Let's face it. We're all looking for the fountain of youth. We try to find it in lotions and potions. Unfortunately, that's a long ways off, if at all. There's good news though. The answer is simpler than we think. A new study looked at cellular aging of skeletal muscle. Without getting into technical terms that are sure to put anyone to sleep, the study found that age is not the real reason why we tend to lose muscle mass. The answer is simple.
Its inactivity. That's right. You use it or lose it. No more excuses about aches and pains and getting older. Get off the butt and start moving. Start doing anything.
Got a hamstring injury? Throw on a Pelvic Belt
We all know that when someone has a hamstring injury, treatment needs to focus on a combination of strategies. Just don't focus on the hamstring. Focus on the pelvis, the low back, etc. Abnormal neuromotor control in these areas can increase the incidence and recurrence of hamstring injuries.
Wearing a pelvic belt can increase the stability of this area. An interesting direction this is going is in utilizing a pelvic belt for hamstring injuries. Researchers are putting 2 and 2 together and are currently hypothesizing the use of a pelvic belt as part of an overall treatment strategy. Should be interesting where this goes. Definitely another tool in the tool box for trainers and health professionals.

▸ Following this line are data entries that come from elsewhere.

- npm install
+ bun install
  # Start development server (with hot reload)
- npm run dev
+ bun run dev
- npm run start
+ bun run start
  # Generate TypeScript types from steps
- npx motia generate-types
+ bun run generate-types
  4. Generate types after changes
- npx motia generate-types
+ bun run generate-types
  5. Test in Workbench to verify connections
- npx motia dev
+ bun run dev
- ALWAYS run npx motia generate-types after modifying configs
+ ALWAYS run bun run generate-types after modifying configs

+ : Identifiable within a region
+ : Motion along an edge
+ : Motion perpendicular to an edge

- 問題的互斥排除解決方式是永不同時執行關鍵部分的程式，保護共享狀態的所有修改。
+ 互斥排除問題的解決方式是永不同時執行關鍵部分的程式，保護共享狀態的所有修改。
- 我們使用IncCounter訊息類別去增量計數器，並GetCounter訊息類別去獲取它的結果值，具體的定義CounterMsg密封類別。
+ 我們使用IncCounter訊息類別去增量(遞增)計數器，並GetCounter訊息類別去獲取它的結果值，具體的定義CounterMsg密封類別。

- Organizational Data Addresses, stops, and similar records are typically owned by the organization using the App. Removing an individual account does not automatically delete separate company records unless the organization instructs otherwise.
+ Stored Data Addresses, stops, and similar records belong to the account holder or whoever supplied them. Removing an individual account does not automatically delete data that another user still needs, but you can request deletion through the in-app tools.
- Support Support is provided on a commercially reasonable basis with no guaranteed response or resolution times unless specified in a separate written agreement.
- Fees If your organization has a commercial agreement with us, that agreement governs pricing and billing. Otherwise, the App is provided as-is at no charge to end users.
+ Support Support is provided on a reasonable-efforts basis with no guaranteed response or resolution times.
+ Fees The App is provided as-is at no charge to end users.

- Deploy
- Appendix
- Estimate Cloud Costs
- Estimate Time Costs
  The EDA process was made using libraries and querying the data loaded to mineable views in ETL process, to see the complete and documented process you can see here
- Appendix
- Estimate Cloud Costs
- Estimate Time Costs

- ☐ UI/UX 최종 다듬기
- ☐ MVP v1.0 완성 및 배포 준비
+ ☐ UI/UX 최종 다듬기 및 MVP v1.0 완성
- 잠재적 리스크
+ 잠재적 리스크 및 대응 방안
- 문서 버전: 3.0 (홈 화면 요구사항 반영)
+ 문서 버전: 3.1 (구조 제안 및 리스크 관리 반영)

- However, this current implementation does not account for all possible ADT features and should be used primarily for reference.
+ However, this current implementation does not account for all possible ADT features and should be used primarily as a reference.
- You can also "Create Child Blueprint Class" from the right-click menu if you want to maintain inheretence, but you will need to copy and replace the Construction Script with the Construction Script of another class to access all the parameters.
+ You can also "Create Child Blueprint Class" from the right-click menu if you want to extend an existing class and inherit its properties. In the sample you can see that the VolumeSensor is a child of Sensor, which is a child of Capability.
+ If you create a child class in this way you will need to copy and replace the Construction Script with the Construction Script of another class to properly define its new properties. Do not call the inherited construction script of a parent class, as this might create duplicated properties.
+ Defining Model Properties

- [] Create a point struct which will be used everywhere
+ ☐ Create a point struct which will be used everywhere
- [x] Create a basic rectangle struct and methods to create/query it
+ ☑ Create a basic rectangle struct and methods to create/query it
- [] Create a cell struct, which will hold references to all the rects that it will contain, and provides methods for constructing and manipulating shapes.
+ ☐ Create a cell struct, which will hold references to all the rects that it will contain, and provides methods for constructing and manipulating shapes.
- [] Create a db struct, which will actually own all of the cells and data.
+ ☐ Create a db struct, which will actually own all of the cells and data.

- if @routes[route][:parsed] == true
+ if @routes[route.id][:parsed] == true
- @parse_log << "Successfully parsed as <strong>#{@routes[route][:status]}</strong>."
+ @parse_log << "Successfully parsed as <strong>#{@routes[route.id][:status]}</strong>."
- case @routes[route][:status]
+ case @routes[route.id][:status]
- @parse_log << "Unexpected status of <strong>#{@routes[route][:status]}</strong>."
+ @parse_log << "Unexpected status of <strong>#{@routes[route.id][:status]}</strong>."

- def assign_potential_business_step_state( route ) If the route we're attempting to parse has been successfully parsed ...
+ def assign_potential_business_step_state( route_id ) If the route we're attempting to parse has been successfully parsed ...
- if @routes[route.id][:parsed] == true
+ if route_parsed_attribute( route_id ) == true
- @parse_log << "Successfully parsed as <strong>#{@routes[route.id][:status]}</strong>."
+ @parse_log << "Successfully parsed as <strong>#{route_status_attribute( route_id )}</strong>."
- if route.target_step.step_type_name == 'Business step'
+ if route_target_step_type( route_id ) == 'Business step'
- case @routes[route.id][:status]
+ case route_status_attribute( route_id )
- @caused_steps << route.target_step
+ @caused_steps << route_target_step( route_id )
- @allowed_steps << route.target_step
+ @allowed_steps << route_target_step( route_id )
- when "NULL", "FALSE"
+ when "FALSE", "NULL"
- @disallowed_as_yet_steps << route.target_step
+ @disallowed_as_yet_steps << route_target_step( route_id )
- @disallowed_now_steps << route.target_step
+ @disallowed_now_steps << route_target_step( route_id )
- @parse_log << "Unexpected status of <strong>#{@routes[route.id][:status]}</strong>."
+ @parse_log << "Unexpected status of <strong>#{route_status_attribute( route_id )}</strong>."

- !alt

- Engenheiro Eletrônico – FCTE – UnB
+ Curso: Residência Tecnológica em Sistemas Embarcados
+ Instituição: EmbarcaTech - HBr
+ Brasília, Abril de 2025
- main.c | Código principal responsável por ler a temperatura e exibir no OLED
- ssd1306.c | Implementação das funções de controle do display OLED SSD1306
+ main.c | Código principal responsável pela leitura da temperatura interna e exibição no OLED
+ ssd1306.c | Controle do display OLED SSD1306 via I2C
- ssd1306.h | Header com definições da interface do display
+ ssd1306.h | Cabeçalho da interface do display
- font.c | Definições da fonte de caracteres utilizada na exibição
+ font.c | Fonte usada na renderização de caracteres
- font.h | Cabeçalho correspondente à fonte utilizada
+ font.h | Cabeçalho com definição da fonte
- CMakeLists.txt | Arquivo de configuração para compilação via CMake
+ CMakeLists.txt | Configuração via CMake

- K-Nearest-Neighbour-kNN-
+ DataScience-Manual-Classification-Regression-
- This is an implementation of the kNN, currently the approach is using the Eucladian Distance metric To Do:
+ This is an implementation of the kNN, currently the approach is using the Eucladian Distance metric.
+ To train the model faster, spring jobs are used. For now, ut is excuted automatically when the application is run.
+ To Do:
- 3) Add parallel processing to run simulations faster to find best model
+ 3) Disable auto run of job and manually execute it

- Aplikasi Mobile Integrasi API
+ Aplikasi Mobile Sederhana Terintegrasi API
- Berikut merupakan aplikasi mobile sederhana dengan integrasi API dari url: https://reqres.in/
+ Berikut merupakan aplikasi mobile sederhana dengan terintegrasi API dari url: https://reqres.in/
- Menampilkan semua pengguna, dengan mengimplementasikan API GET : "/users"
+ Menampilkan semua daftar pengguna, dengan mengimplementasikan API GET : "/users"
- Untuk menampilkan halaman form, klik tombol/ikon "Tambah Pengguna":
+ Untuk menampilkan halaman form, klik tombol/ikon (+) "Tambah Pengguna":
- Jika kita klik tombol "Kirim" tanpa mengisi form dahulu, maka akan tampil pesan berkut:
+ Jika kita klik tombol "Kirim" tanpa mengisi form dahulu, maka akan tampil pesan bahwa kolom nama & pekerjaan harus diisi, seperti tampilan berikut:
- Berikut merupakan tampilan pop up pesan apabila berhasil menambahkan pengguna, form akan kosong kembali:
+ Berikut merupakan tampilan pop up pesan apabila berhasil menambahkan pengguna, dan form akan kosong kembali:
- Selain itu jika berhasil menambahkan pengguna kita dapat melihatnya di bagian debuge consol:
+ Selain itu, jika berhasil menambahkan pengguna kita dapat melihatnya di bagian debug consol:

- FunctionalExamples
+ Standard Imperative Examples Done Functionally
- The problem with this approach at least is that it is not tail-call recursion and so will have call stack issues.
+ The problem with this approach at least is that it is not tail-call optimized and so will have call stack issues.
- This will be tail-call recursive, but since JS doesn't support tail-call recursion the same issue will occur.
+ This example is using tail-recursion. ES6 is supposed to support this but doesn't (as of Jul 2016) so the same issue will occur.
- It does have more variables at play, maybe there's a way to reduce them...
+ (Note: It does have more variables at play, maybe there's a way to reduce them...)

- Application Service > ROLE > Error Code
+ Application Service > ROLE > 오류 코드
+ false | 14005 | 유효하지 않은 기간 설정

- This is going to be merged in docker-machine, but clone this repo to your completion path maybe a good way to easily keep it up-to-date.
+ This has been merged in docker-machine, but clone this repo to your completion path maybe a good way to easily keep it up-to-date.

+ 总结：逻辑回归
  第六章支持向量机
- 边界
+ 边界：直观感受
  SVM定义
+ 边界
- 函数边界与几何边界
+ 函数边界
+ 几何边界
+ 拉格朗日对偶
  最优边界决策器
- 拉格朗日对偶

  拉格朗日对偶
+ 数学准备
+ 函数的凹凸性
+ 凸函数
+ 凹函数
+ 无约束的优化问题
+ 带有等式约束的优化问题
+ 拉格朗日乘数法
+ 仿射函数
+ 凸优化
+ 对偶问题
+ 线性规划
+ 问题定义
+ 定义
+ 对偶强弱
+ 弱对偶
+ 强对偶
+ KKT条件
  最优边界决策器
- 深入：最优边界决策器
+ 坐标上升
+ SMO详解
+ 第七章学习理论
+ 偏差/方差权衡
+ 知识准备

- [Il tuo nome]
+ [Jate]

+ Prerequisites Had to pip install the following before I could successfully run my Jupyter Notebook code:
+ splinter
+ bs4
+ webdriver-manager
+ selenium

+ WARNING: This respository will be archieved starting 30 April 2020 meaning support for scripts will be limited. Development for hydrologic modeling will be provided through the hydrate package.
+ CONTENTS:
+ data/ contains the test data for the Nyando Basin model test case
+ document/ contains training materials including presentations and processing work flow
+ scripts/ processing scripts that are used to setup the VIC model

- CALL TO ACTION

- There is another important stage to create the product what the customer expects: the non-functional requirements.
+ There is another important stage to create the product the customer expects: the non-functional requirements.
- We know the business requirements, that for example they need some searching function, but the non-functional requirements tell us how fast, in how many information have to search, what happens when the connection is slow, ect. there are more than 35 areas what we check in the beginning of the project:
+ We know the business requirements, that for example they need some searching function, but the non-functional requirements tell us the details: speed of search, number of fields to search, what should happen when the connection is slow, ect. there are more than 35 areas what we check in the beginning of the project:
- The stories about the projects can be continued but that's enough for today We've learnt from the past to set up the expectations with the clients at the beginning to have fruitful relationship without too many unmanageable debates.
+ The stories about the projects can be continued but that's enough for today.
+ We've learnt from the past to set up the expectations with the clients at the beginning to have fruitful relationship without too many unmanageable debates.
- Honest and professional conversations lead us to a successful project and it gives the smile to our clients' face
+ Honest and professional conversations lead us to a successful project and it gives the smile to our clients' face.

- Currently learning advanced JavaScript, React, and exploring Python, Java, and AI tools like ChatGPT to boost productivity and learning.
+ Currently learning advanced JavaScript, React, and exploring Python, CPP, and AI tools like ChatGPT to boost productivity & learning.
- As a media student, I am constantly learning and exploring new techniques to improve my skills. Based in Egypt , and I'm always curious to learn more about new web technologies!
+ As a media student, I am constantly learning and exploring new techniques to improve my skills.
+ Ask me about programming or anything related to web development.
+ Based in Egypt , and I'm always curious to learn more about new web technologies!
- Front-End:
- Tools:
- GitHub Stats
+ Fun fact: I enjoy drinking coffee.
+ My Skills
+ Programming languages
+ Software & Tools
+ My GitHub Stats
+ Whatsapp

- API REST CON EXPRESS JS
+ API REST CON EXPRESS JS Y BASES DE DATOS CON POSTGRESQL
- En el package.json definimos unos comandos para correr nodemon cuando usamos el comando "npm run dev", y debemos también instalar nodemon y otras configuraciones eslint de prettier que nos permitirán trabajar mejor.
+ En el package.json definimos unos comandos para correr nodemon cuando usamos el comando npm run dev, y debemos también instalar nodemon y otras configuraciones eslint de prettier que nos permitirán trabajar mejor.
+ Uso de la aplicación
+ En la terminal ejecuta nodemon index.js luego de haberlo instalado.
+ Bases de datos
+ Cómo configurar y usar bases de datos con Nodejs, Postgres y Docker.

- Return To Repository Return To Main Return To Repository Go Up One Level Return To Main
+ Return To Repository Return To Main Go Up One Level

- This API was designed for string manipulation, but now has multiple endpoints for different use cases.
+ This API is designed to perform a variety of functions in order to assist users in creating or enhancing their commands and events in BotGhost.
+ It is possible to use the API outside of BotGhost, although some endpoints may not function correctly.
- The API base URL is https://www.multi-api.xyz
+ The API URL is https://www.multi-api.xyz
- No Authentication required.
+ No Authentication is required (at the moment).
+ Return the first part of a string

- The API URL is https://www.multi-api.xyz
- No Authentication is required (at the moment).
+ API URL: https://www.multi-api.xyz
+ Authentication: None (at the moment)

Speaking of hamstring injuries, what's the best rehab protocol for acute hamstring injury?
Interesting new study looked at whether a stretching (lengthening) type of rehab program or a conventional exercise program was better at returning Swedish soccer players (football for all you not in North America) to activity. A couple of interesting things to note here:
- Lengthening type of exercises were almost twice as fast in returning the players back to activity. The mean average was around 28 days while for conventional exercises, it was 51 days.
- Regardless of the protocol used, stretching type of injuries took significantly longer than sprint type injuries.
Do any of you fitness and health professionals have experience in dealing with hamstring injuries on the field? Love to hear your comments.
How to increase efficiency of testing both the knee extensors and flexors at the same time. Magic angle revealed (sort of)
As a fitness or health professional, do you spend time assessing knee extensor and flexor isometric strength? We tend to measure both at different angles due to the length - tension relationships of the hamstring and quadriceps muscle. It would definitely be more efficient to test them at the same time. Is there an angle where we can do this?
In a new study, it turns out you can. To make a long story short, they found a knee angle of 60 degrees flexion can give you similar results for both knee extensors and flexors. I think more research needs to be done but its definitely a nice bit of information to have if you want to increase your efficiency of testing the knee extensors and flexors at the same time.